PROBLEM TO WORK ON:
Exactly reproduce the line containing "none -> <span>um<span></span>Uhr" and all later lines to the end of the entries, leaving the pictures out of your copy.

Web document revisions
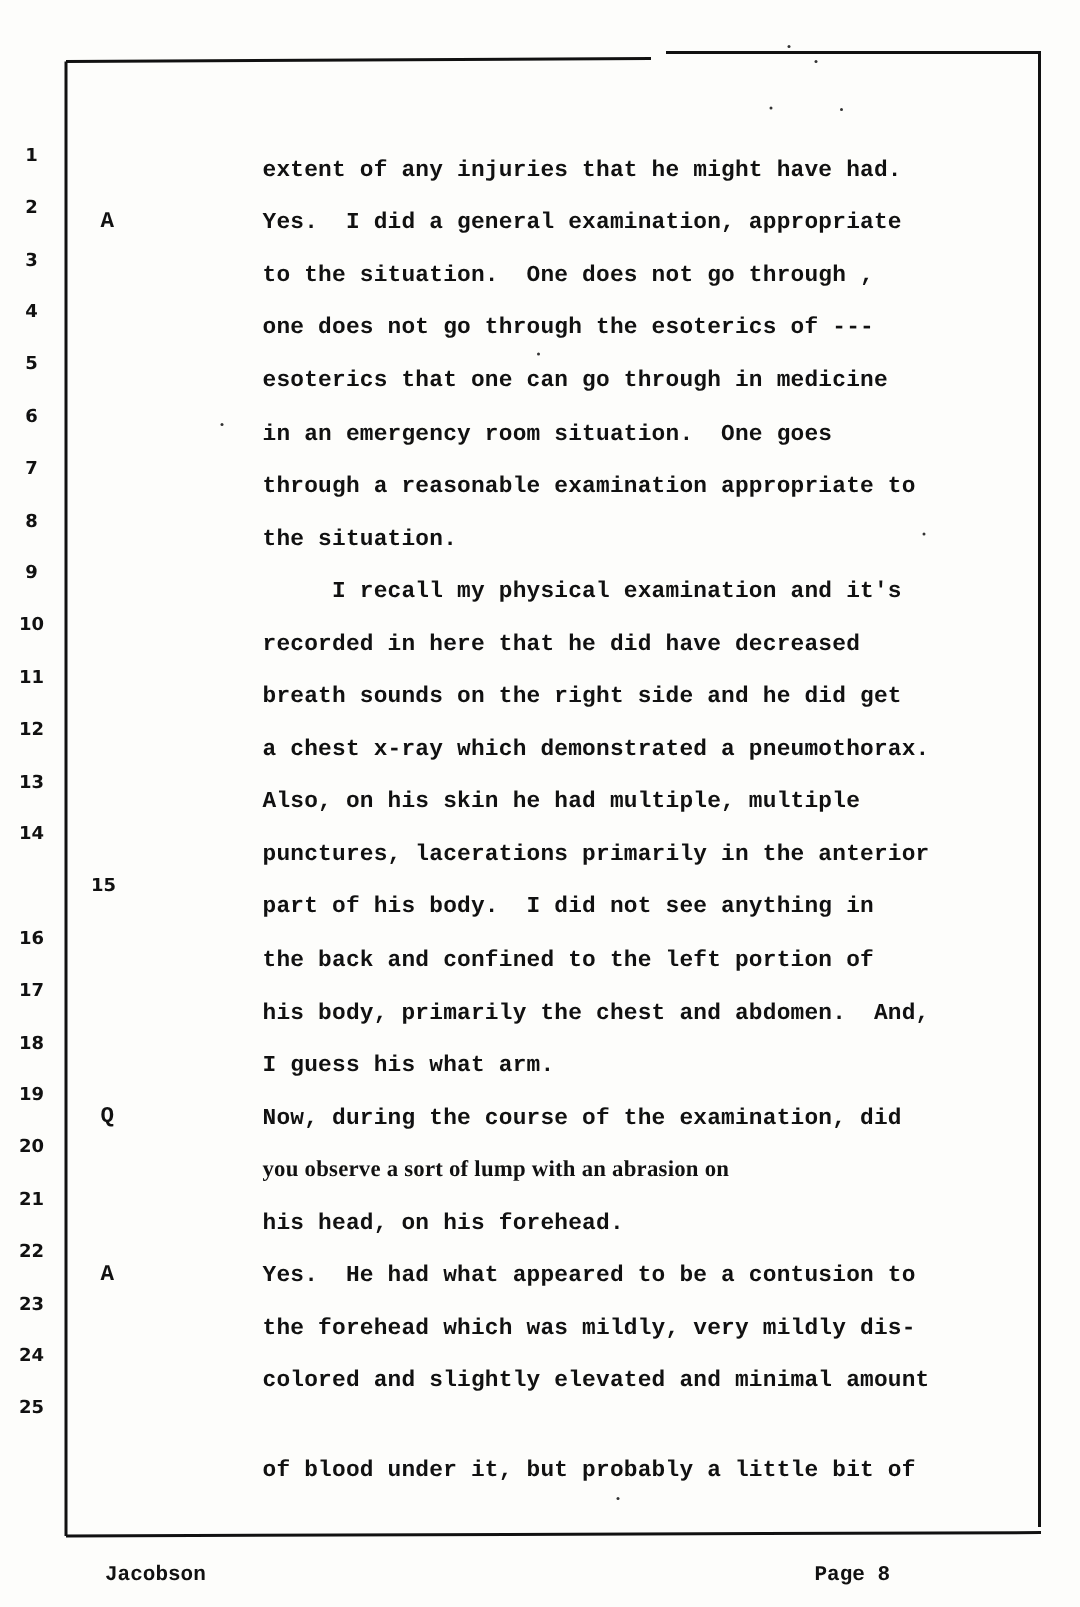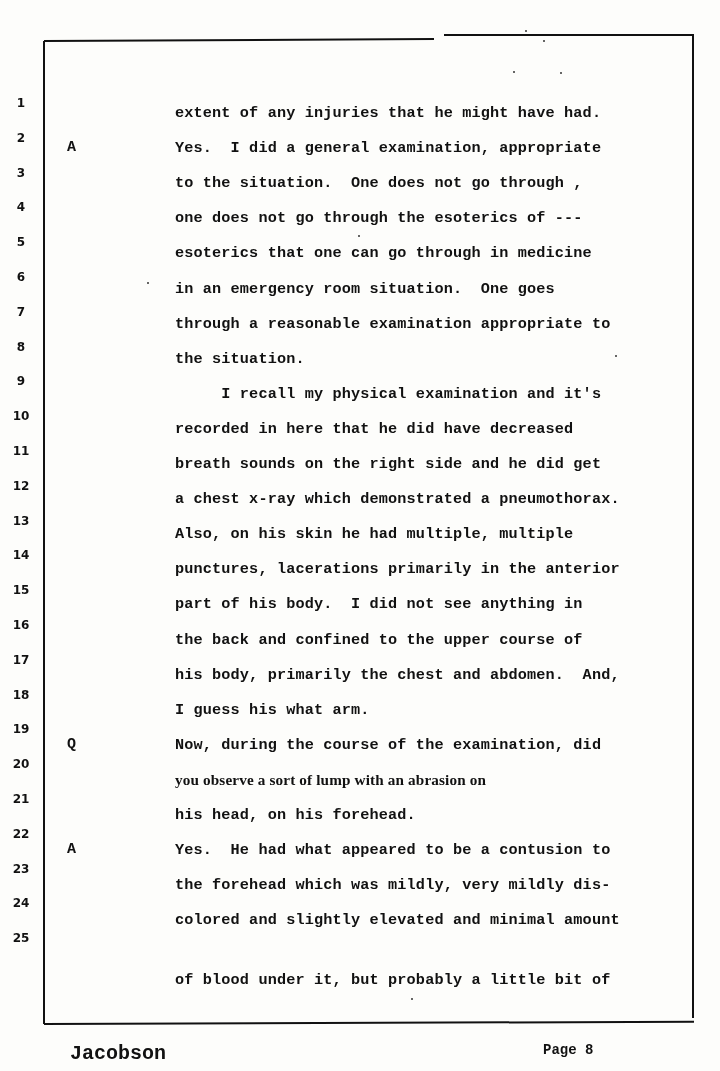"15" div.line-num { margin-left: none -> 48px }
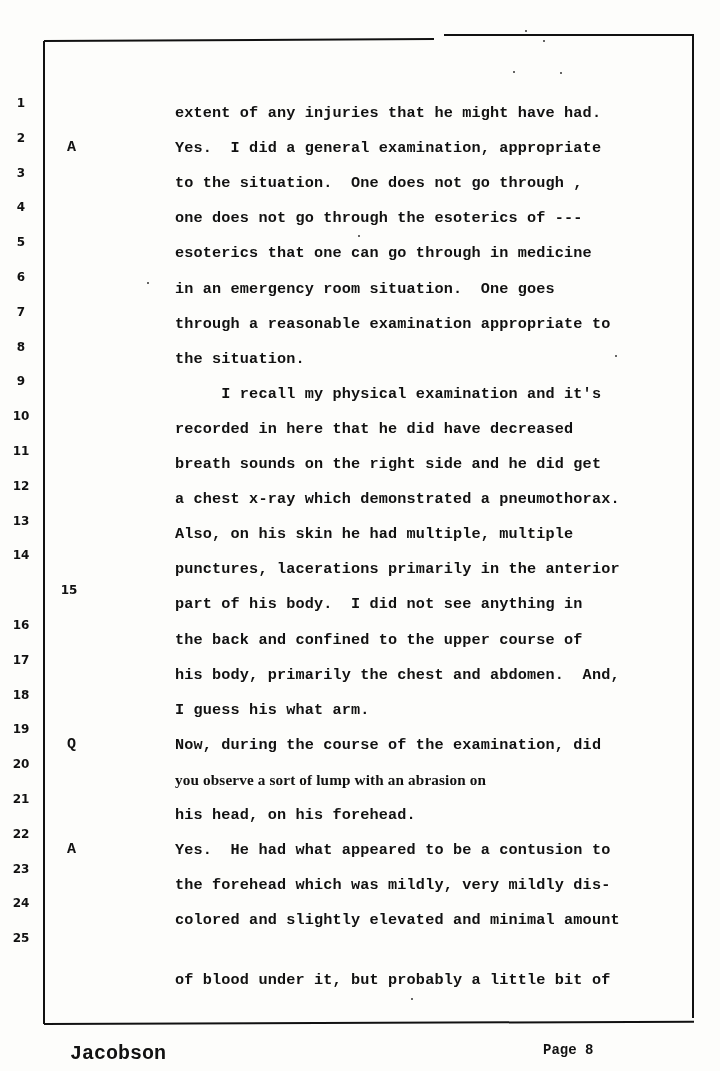"the back and confined to" div.text-line { text: upper course -> left portion }
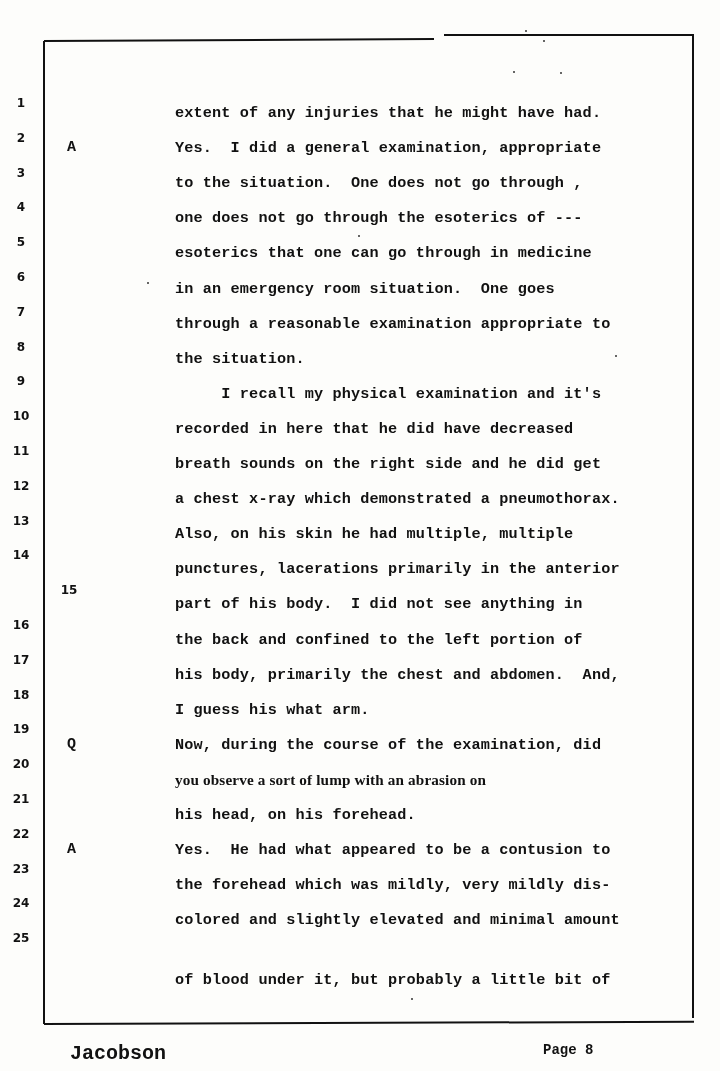"Jacobson" .footer-left { font-size: 20px -> 14px }
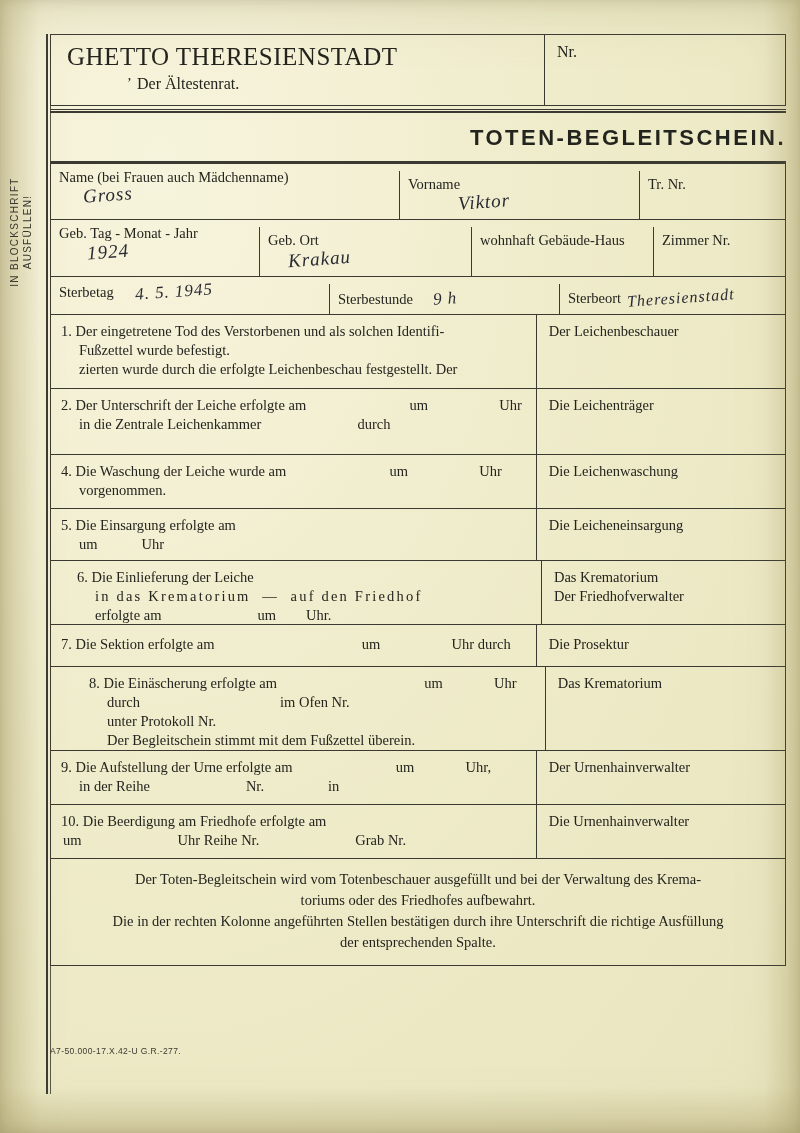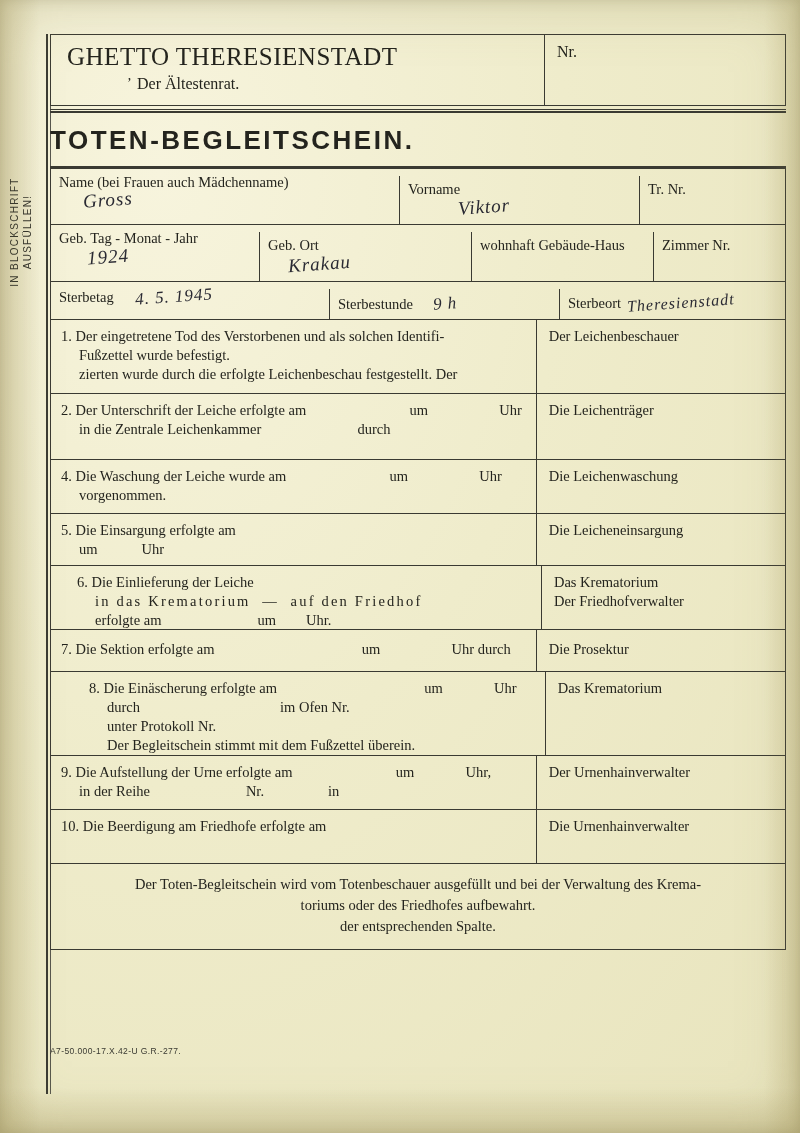"TOTEN-BEGLEITSCHEIN." .maintitle { font-size: 26px -> 22px; text-align: left -> right }
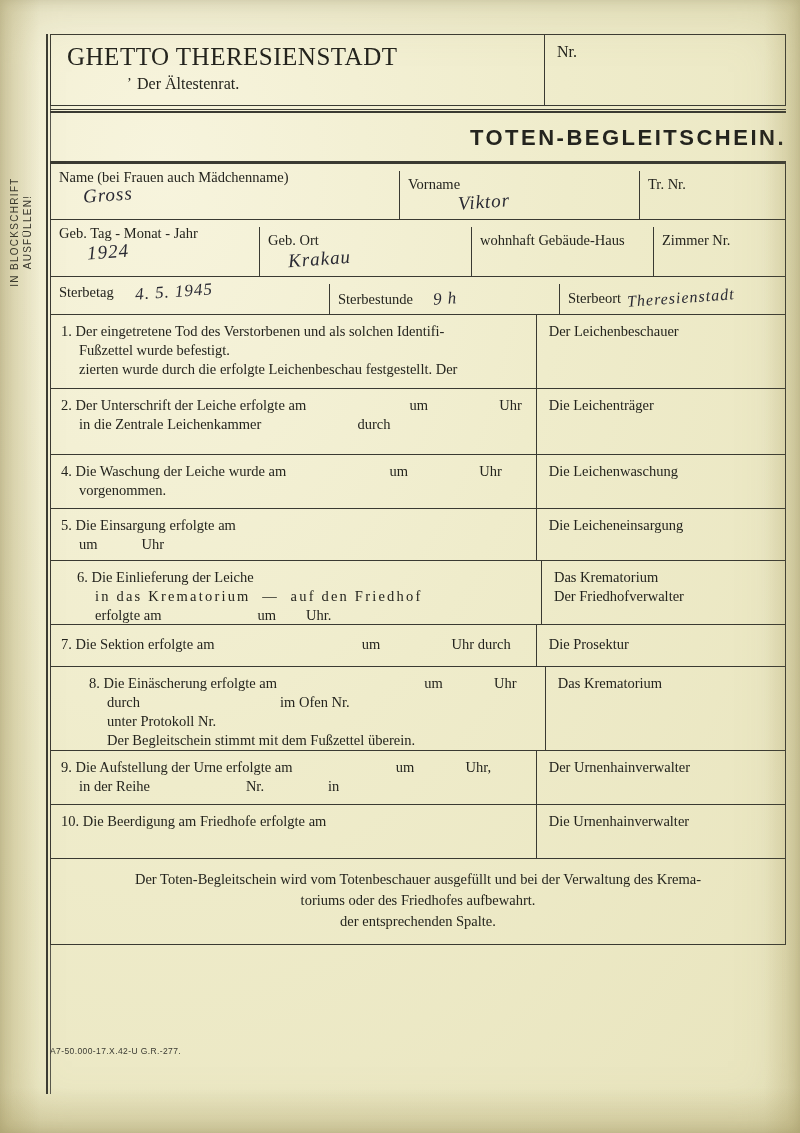"um Uhr Reihe Nr. Grab" span.indent { html: none -> <span>um<span></span>Uhr Reihe Nr.<span></span>Grab Nr.</span> }
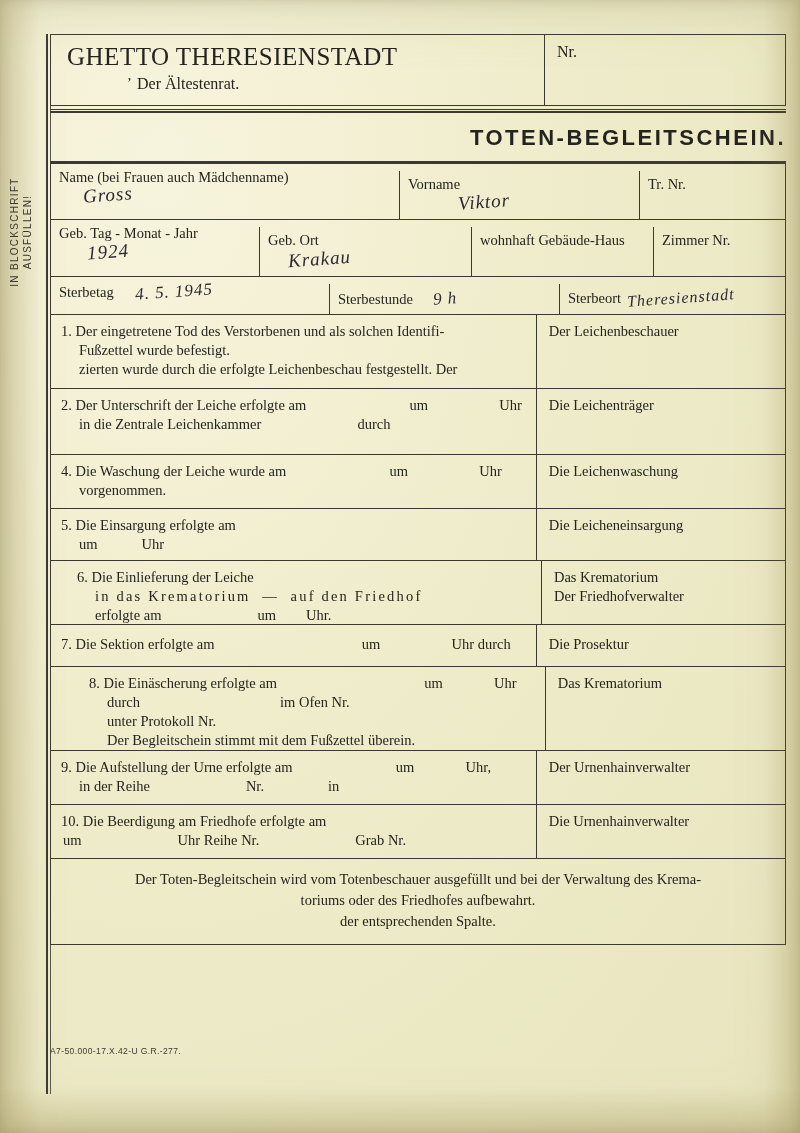"Die in der rechten Kolonne" div { html: none -> <div>Die in der rechten Kolonne angeführten Stellen bestätigen durch ihre Unterschrift die richtige Ausfüllung</div> }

REPLY:
"um Uhr Reihe Nr. Grab" span.indent { html: none -> <span>um<span></span>Uhr Reihe Nr.<span></span>Grab Nr.</span> }
"Die in der rechten Kolonne" div { html: none -> <div>Die in der rechten Kolonne angeführten Stellen bestätigen durch ihre Unterschrift die richtige Ausfüllung</div> }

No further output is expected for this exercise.